Recorded data

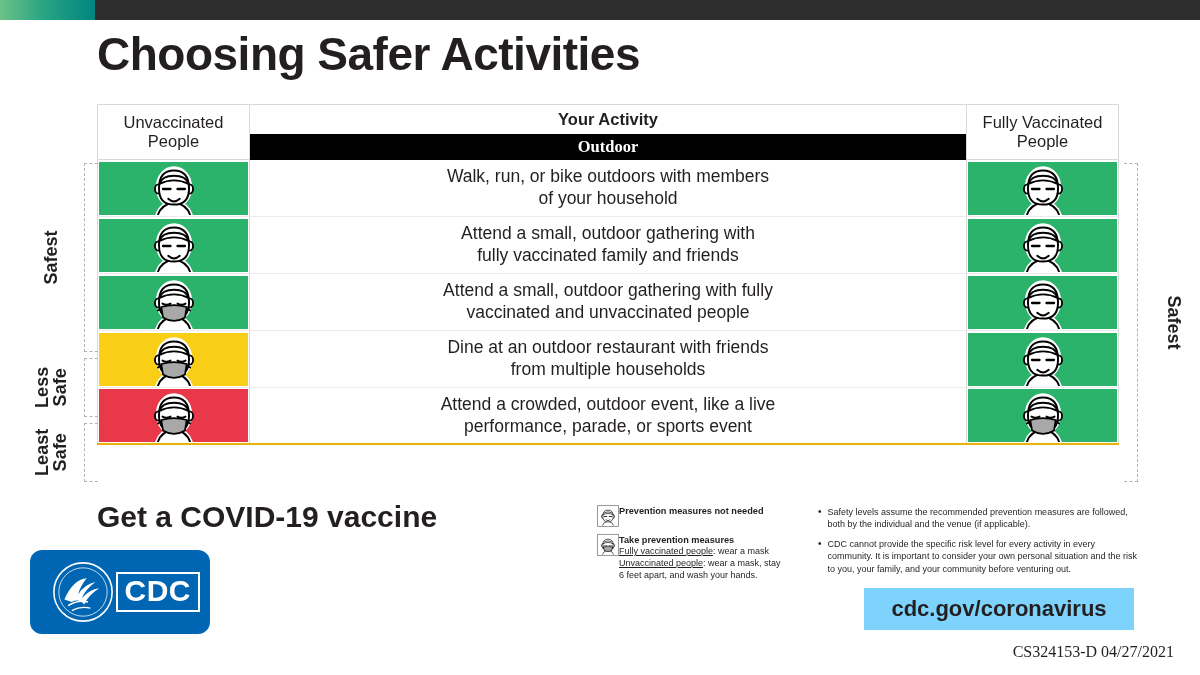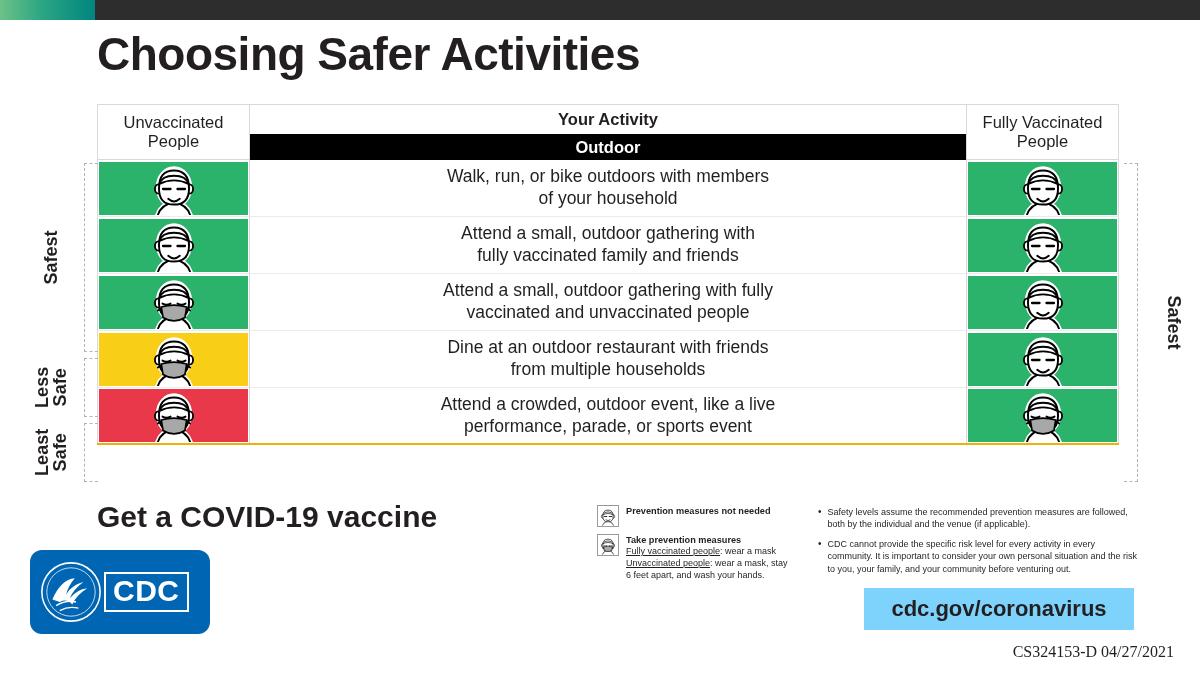--- a/index.html
+++ b/index.html
@@ -42,7 +42,7 @@
   .th-mid-bar {
     height: 26px; background: #000; color: #fff;
     display: flex; align-items: center; justify-content: center;
-    font-size: 16.5px; font-weight: bold;
+    font-size: 16.5px; font-weight: bold; font-family: Liberation Serif, serif;
   }
 
   .row { display: flex; height: 57px; border-bottom: 1px solid #eceaea; }

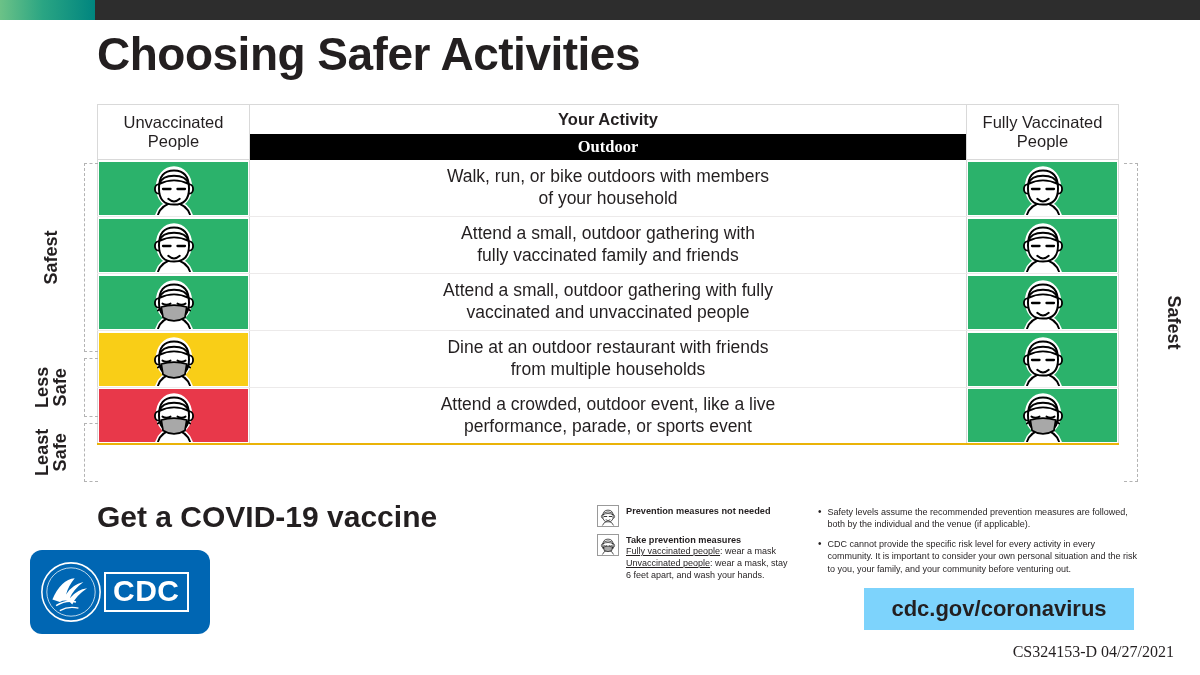--- a/index.html
+++ b/index.html
@@ -100,7 +100,7 @@
   }
 
   .legend { position: absolute; left: 597px; top: 505px; width: 205px; }
-  .legend-item { display: flex; gap: 7px; margin-bottom: 7px; }
+  .legend-item { display: flex; margin-bottom: 7px; }
   .legend-box {
     width: 22px; height: 22px; border: 1px solid #9a9a9a; flex: none;
     background: #fff; display: flex; align-items: flex-end; justify-content: center;

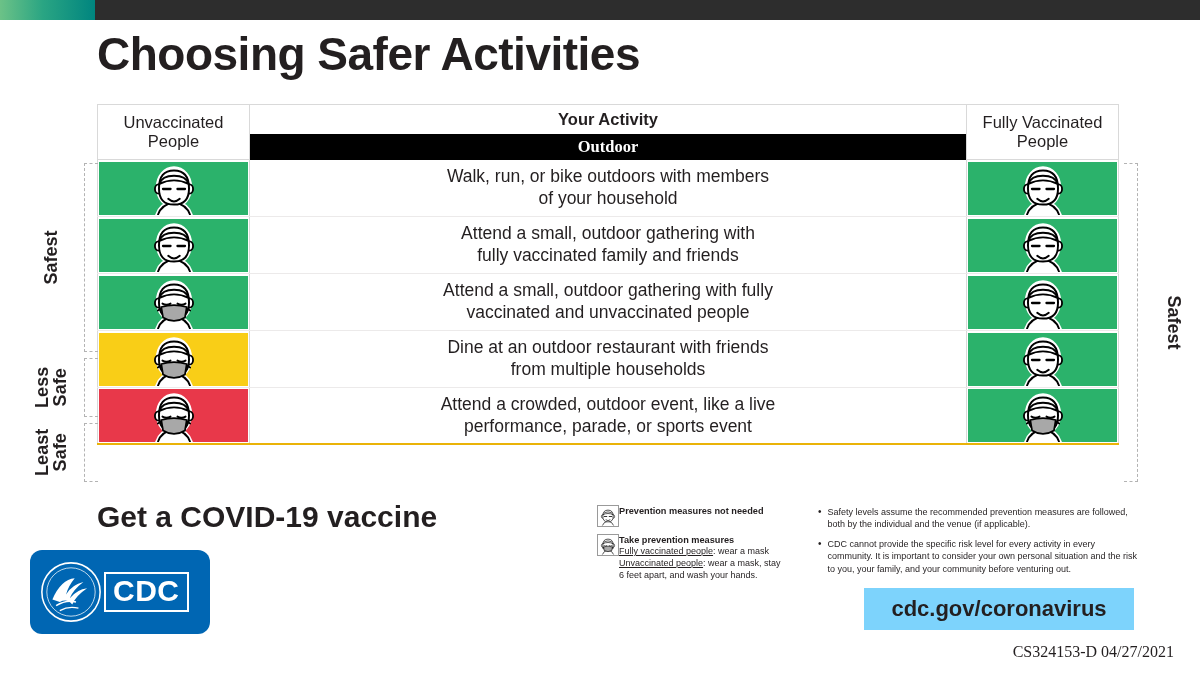--- a/index.html
+++ b/index.html
@@ -90,7 +90,7 @@
   .cdc-logo {
     position: absolute; left: 30px; top: 550px;
     width: 180px; height: 84px; background: #0066b3; border-radius: 12px;
-    display: flex; align-items: center; padding: 0 10px; gap: 2px;
+    display: flex; align-items: center; padding: 0 10px; gap: 2px; justify-content: flex-end;
   }
   .hhs-seal { width: 62px; height: 62px; flex: none; }
   .cdc-text {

(What the task asks): Return a verbatim transcription of the data, omitting all images.

(Written solution):
--- a/index.html
+++ b/index.html
@@ -42,7 +42,7 @@
   .th-mid-bar {
     height: 26px; background: #000; color: #fff;
     display: flex; align-items: center; justify-content: center;
-    font-size: 16.5px; font-weight: bold;
+    font-size: 16.5px; font-weight: bold; font-family: Liberation Serif, serif;
   }
 
   .row { display: flex; height: 57px; border-bottom: 1px solid #eceaea; }

--- a/index.html
+++ b/index.html
@@ -100,7 +100,7 @@
   }
 
   .legend { position: absolute; left: 597px; top: 505px; width: 205px; }
-  .legend-item { display: flex; gap: 7px; margin-bottom: 7px; }
+  .legend-item { display: flex; margin-bottom: 7px; }
   .legend-box {
     width: 22px; height: 22px; border: 1px solid #9a9a9a; flex: none;
     background: #fff; display: flex; align-items: flex-end; justify-content: center;

--- a/index.html
+++ b/index.html
@@ -90,7 +90,7 @@
   .cdc-logo {
     position: absolute; left: 30px; top: 550px;
     width: 180px; height: 84px; background: #0066b3; border-radius: 12px;
-    display: flex; align-items: center; padding: 0 10px; gap: 2px;
+    display: flex; align-items: center; padding: 0 10px; gap: 2px; justify-content: flex-end;
   }
   .hhs-seal { width: 62px; height: 62px; flex: none; }
   .cdc-text {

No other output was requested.